So a friend and I are working on a little animation using KFM (quite inexperienced, heads up) 

The object moves up, rotates, moves back down.

        llSetLinkPrimitiveParamsFast(LINK_THIS, [
            PRIM_PHYSICS_SHAPE_TYPE, PRIM_PHYSICS_SHAPE_CONVEX,
            PRIM_PHANTOM, TRUE,
            PRIM_PHYSICS, FALSE
        ]);
        llSleep(0.5); // Small delay just to make sure that physical shape was applied
        llSetKeyframedMotion(
            [<0.0, 0.0, 0.08>, 0.3],
            [KFM_DATA, KFM_TRANSLATION, KFM_MODE, KFM_FORWARD]);
            llSleep(0.3);
            turn();
            llSleep(0.1);
            llSetKeyframedMotion(
            [<0.0, 0.0, -0.08>, 0.3],[KFM_DATA, KFM_TRANSLATION, KFM_MODE, KFM_FORWARD]
        );

What's puzzling us is that sometimes (not every time) the object will not return to it's original height, it will end up lower on the Z axis than when it started. We were wondering if anyone had any insight as to why that might be the case.

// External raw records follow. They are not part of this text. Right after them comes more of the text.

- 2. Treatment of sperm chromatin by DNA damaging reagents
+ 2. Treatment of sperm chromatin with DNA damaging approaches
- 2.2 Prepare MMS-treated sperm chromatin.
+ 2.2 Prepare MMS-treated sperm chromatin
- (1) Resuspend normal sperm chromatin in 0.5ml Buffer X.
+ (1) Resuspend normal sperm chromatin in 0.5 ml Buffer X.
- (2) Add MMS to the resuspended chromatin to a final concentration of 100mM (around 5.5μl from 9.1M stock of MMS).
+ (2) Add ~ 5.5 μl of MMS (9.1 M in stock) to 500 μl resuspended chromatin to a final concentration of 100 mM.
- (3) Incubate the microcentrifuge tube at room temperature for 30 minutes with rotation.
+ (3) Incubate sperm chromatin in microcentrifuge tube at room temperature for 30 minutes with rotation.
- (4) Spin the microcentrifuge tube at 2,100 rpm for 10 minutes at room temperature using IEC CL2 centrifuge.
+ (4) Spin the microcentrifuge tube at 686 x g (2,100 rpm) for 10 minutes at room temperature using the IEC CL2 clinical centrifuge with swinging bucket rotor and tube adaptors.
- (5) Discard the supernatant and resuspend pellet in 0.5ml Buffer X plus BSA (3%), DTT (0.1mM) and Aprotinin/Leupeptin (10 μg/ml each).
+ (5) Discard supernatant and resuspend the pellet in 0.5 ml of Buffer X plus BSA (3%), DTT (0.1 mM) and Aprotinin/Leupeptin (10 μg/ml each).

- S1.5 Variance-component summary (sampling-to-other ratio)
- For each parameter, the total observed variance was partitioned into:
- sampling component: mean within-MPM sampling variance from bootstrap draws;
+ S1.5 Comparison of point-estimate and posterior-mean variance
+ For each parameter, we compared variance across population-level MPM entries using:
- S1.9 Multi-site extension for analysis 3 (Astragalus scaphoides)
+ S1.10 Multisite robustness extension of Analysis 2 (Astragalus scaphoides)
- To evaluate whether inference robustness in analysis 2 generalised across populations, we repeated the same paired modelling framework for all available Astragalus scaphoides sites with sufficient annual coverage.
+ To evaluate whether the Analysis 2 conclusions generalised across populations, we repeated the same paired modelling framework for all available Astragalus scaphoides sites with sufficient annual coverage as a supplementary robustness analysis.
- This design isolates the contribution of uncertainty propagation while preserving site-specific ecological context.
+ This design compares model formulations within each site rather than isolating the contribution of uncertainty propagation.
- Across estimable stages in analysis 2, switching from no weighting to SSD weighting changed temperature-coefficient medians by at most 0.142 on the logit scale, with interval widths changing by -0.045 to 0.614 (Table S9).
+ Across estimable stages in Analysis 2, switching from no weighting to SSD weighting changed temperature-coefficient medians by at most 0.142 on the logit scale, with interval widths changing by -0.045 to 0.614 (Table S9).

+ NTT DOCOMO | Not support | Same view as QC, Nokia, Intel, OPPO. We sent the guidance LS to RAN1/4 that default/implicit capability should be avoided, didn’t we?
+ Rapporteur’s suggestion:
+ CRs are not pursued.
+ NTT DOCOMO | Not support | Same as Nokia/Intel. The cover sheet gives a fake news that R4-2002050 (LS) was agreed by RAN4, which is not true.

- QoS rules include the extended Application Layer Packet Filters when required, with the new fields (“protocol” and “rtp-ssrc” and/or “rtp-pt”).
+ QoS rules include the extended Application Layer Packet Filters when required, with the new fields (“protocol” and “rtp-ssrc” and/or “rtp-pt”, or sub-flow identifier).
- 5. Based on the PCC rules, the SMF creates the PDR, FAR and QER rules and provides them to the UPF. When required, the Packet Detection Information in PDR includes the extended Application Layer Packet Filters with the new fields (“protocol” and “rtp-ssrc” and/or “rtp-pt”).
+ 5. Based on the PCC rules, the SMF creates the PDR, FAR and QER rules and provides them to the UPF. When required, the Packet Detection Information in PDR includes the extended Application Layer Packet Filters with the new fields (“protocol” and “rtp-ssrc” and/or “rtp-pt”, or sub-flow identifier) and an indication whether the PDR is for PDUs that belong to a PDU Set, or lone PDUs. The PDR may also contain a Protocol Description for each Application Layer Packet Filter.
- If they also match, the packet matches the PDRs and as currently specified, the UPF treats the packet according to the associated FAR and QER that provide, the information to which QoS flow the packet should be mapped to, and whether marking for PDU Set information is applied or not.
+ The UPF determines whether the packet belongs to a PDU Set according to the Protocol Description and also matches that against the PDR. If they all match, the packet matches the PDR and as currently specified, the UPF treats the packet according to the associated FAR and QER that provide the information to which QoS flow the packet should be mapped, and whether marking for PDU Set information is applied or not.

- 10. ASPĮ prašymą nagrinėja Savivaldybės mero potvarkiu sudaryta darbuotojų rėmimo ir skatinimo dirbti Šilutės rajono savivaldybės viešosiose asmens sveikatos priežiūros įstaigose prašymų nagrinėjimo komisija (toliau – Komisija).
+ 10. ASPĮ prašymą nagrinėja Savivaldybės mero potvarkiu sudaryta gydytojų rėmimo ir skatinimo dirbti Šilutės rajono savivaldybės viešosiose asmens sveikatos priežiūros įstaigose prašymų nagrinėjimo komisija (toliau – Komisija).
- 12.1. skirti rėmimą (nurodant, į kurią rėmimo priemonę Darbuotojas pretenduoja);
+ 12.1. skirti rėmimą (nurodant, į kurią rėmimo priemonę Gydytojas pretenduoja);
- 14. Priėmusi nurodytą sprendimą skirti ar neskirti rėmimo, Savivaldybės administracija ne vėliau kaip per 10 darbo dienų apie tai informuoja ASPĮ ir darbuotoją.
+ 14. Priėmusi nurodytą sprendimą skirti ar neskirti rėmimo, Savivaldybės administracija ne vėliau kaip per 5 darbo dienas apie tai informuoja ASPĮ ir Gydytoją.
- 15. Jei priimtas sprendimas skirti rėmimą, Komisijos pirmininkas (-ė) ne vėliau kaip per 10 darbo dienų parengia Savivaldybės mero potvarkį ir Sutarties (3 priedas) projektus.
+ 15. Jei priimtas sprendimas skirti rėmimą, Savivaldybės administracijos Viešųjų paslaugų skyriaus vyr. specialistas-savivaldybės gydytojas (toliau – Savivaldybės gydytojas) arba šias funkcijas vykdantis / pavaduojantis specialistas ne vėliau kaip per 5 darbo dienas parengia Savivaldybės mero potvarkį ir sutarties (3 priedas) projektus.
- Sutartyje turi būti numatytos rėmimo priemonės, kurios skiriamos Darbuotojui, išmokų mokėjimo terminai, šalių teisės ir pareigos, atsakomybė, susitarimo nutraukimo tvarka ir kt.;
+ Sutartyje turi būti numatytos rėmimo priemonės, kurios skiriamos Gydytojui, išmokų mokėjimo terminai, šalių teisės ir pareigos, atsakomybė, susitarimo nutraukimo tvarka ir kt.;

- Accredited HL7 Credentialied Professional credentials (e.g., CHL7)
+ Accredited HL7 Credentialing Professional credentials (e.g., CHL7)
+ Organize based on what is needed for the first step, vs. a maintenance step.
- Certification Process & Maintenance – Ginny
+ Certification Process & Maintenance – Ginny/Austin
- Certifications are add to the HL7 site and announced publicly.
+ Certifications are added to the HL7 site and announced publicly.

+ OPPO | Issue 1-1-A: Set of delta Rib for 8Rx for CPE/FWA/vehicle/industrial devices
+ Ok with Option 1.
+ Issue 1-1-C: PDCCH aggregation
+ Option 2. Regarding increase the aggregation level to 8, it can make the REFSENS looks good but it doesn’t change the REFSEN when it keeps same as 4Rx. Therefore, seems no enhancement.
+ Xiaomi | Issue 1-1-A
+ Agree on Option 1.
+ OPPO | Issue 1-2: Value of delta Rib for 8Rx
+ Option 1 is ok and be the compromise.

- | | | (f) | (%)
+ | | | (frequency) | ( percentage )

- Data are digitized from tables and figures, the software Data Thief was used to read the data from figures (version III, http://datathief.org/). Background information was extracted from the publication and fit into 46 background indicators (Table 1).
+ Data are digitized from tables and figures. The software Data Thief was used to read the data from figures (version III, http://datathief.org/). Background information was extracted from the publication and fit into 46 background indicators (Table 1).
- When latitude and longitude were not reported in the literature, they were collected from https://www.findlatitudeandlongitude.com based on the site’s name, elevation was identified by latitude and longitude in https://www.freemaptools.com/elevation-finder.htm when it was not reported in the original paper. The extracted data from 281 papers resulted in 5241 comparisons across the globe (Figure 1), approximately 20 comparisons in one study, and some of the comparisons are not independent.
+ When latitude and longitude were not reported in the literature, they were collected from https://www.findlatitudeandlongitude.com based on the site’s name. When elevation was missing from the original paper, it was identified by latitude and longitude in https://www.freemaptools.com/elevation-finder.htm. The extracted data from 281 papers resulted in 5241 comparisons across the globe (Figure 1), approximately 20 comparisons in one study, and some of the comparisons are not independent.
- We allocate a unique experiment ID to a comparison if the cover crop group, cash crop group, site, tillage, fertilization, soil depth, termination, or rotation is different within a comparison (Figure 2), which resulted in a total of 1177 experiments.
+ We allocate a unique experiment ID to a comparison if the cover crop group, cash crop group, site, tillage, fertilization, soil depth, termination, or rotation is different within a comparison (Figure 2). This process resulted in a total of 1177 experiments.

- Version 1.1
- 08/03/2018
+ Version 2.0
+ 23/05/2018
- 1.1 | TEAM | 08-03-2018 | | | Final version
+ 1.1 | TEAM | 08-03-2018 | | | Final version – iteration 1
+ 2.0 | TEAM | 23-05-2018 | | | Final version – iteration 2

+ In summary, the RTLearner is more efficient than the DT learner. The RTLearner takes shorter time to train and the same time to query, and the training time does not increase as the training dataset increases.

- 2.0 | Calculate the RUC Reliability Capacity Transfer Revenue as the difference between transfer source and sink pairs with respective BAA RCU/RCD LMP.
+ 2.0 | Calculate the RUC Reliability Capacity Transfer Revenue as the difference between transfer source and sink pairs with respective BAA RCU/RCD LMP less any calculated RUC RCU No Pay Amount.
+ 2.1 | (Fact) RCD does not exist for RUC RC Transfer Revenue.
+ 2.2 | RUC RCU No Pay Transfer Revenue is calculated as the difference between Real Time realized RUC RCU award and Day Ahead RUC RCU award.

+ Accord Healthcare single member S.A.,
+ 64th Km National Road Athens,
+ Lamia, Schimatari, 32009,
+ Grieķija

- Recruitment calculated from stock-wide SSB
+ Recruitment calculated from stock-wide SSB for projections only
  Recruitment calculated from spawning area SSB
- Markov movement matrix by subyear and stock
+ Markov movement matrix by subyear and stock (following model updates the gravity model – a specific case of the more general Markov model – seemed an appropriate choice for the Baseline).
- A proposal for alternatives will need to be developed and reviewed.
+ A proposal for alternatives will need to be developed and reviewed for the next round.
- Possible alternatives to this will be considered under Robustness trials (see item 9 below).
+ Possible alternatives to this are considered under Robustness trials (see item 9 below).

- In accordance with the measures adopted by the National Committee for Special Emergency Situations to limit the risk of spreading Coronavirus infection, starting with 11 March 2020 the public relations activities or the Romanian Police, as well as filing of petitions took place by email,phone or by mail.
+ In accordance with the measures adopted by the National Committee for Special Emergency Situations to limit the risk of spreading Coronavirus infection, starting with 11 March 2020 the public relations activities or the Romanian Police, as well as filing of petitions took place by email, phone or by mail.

Now I don't have the code to hand but she's added something to it that sets the objects starting position based on where they click on the floor. Using debug I can see the coordinates are correct, and like I said most of the time the object will return to that exact position with no issue.

I hope there's enough information here to brainstorm without the additional code (I'll have to get a copy of it another time but wanted to get a head start thinking about it)

 

Thank you :)

Posted
1 hour ago, Imsu said:

it will end up lower on the Z axis than when it started.

I'm not sure if it affects Keyframe Motion, but you could try setting the physics gravity to 0 and see if that helps: llSetPhysicsMaterial(GRAVITY_MULTIPLIER,0,0,0,0);

The unfortunate reality though is that keyframe motion just wasn't built to be 100% accurate. The normal 'solution's are to either recalculate the keyframes periodically to account for any error that has accumulated, or to directly set the position of the object (llSetRegionPos()) to where you expected the object to land after the keyframe motion is finished.

  • Like 1
Posted
1 hour ago, Quistess Alpha said:

I'm not sure if it affects Keyframe Motion, but you could try setting the physics gravity to 0 and see if that helps: llSetPhysicsMaterial(GRAVITY_MULTIPLIER,0,0,0,0);

The unfortunate reality though is that keyframe motion just wasn't built to be 100% accurate. The normal 'solution's are to either recalculate the keyframes periodically to account for any error that has accumulated, or to directly set the position of the object (llSetRegionPos()) to where you expected the object to land after the keyframe motion is finished.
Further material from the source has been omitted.